In a recent interview with News24, Police Minister, Bheki Cele, scapegoated and victim-blamed farmers for the brutality, torture, rape, mutilation and murder of farmers and their families. To state that the motive for these brutal attacks is due to worker conditions show utter ignorance on the part of the Minister… writes Dianne Kohler Barnard MP – DA Shadow Minister of State Security
While the Democratic Alliance (DA) will never claim that there are not cases of worker mistreatment, and that these cases must be investigated and condemned, to throw this blanket of culpability over every farmer in the country and to use it as an excuse for torture – is outrageous and about as low as one could expect an ANC Minister to go.
Zero effort has been made by the government to update the 18-year old research project into the causes of these attacks, and for Minister Cele to simply determine the cause without investigation or indeed knowledge of the local communities at all, was nothing short of victim-blaming.

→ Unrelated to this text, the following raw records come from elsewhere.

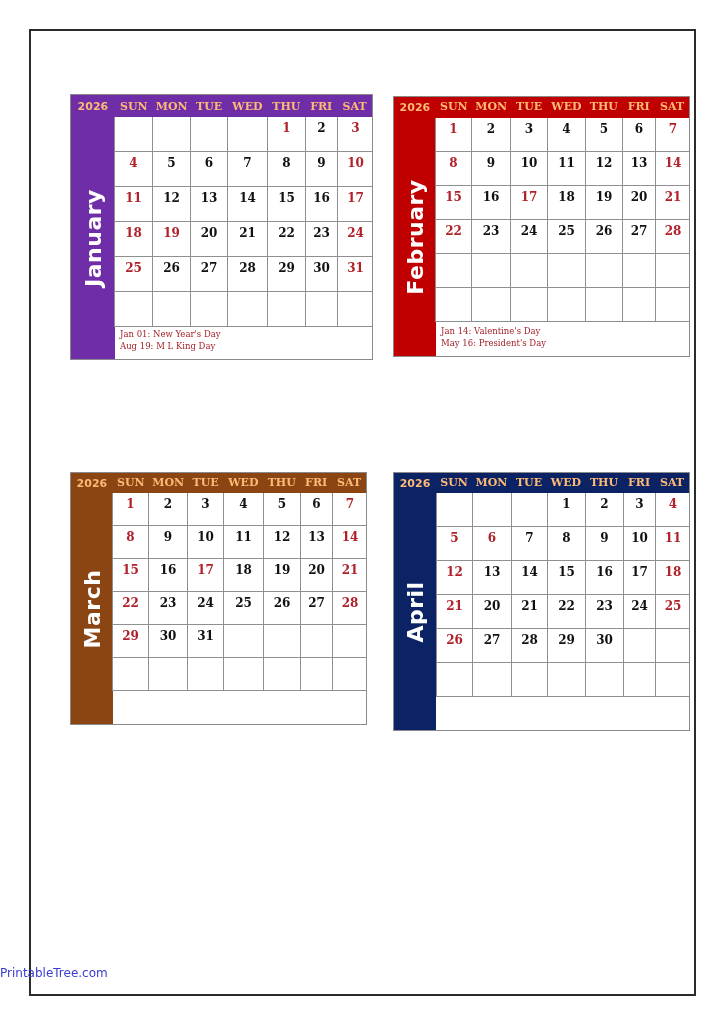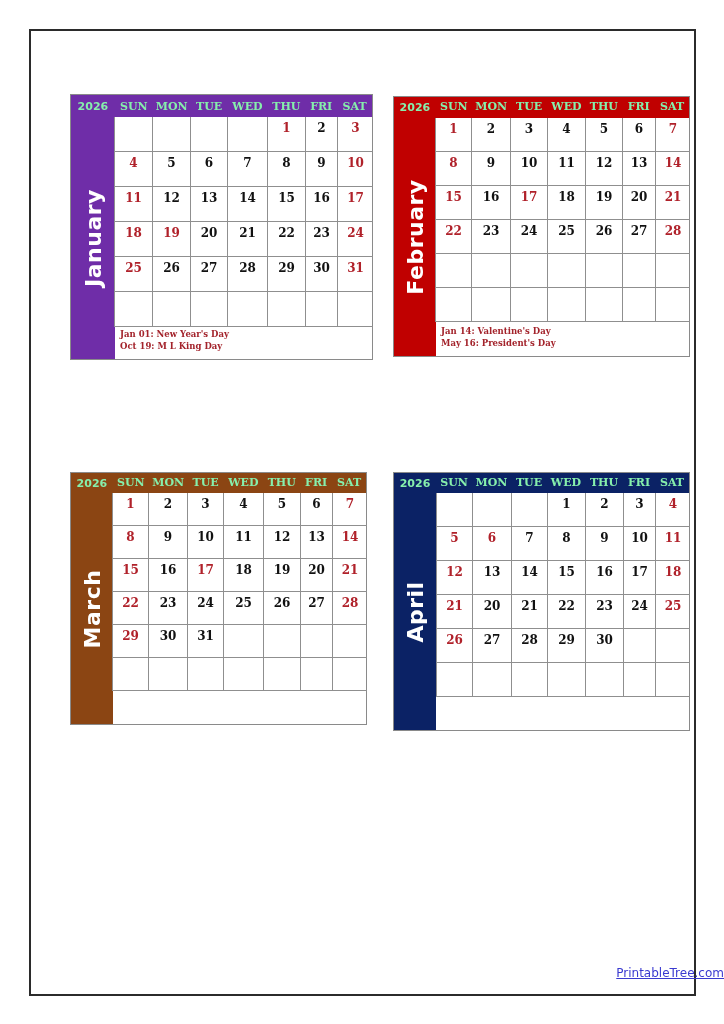"2026" .cal .head { color: #86efac -> #fdba74 }
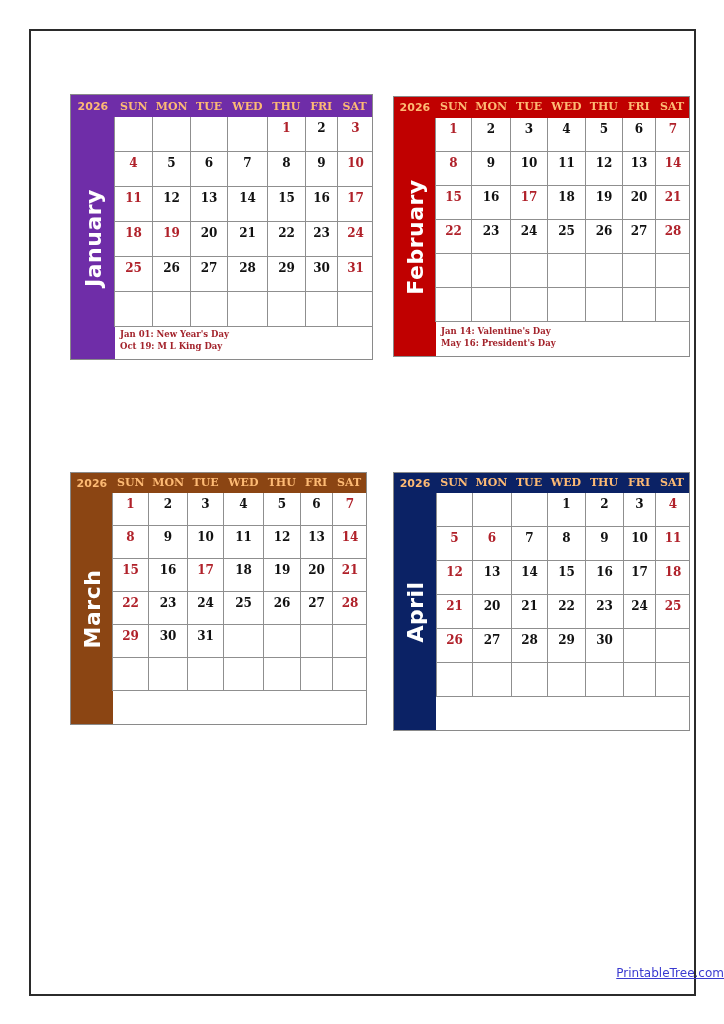"Jan 01: New Year's Day" .cal .notes { font-weight: bold -> normal }
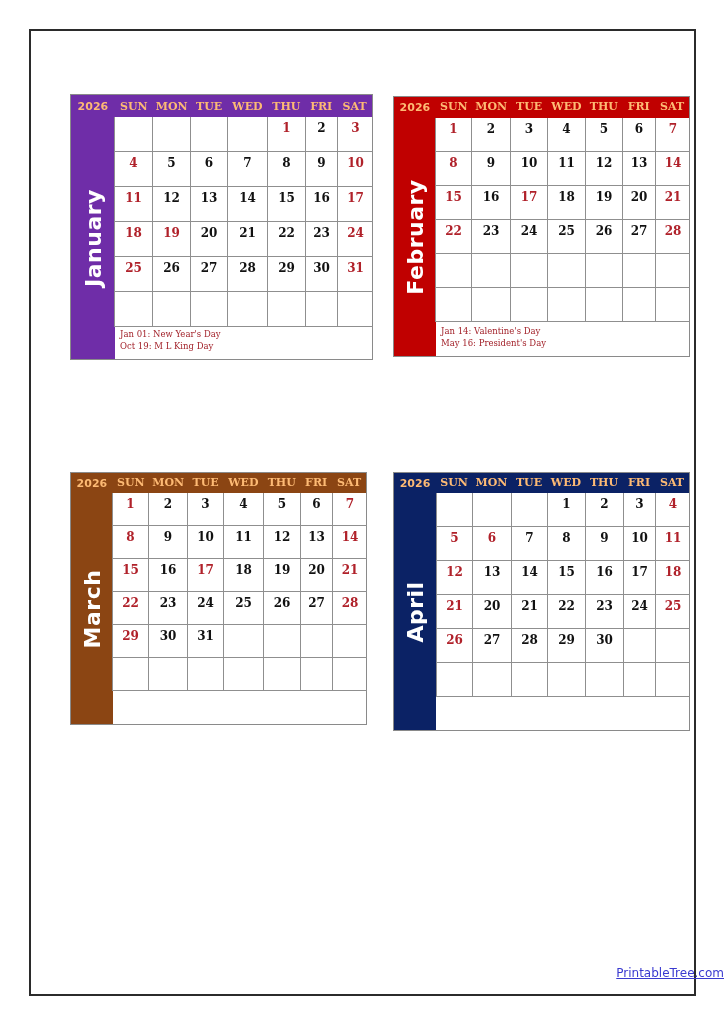"Oct 19: M L King" div { text: Oct -> Aug }
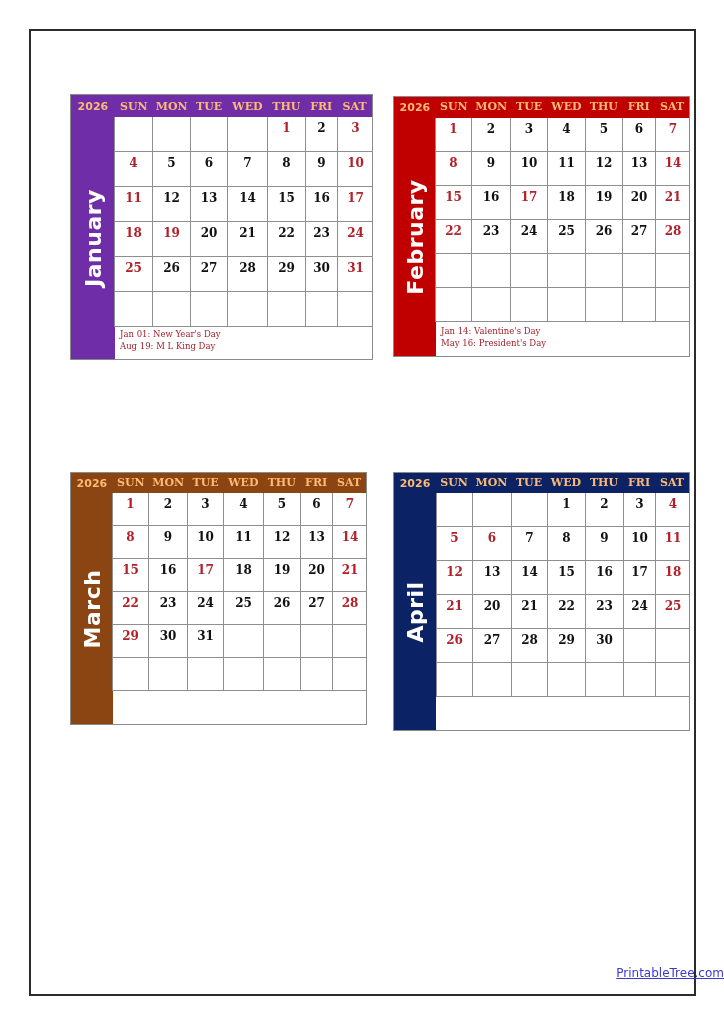"PrintableTree.com" .footer-link { text-align: right -> left; text-decoration: underline -> none }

The Minister also claimed in his interview that he would never stir tensions between communities. However, as fast as the DA and others work towards easing tensions between the South African Police Service (SAPS) and fearful, farmers, so Minister Cele, walks behind us destroying any goodwill between these two entities.
In Newcastle, KwaZulu-Natal he lambasted a farmer and Chairperson of the local farmers association, for daring to ask what he should do when his fence was cut and cattle driven in to feed on his crops. Rather than ease fears, he was strident and showed zero sympathy for a community reeling from the latest murders of their friends and family members. He is a public servant, and today we are reminding him that he is here to serve the people of South Africa, not treat them like latter-day surfs.
His job at that gathering in Normandien should have been to reassure both farmers and farm workers alike. Instead he threw a bucket of petrol on the already smoldering fire.
Furthermore, the Minister should look at his own party following his comments that the delay of dealing with the land issue adds to tensions. Both farmers and farmworkers alike made reference to the slow pace of land reform, with commercial farmers speaking of the uncertainty they live with on a daily basis. Indeed the Minister of Agriculture, Rural Development and Land Reform, Thoko Didiza, admitted to the DA recently that her department has no idea of the outcomes of their own land reform programmes. The blame for the slow progress in land reform therefore lies squarely at the feet of the ANC government.
All in all Cele, as ever, missed the point. These brutal farm attacks continue to go on unabated because rural police stations are in dire straits. They are poorly resourced, the last to ever receive new equipment, short staffed, poorly trained and rarely have working vehicles. This is a result of years of poor, unplugged political leadership. The logic is simple – if there was more police presence and more dedication to solving rural crime – there would be less temptation to commit crime.
This is why the DA, in it’s 16-point plan on how to deal with rural attacks, listed declaring these attacks to be Priority Crimes and Hate Crimes. Cele has continually fudged this issue, claiming they were already Priority Crimes, then stating that they weren’t, then saying they were on a list somewhere.
The reality is that Cash-In-Transit heists are a Priority Crime. As such, more resources, manpower and expertise are dedicated to keeping our cash safe. Does the Cele value cash more than he does the lives of rural residents?
After belittling farmers, blaming farmers and basically telling them to suck it up – Cele says “we” need to work on preventing farm attacks and ensure food security.
Yes you do, Minister. However, that means decisive action, not mere hot air. Cele’s inaction in protecting rural residents and rarely showing any movement unless it is after a terrible farm murder, created the very climate that allowed Brendin Horner’s killers to believe they could act with impunity.
While the sight of a small group of farmers protesting and moving on the Court in Senekal shook South Africa, the reality is that had the current Minister of Police lead instead of blaming, that anger would in all probability not boiled over as it did.
Cele has had every opportunity to deal with this issue, and there are now white crosses as far as the eye can see – each reflecting another rural murder. It has become obvious, even to those who wanted to give him the benefit of the doubt, that Minister Cele is not up to the job, any more than he was up to the job of National Police Commissioner.
The President should now break his silence, condemn the horrific attacks on farms and replace Minister Cele before another farmer or farmworker is tortured to death.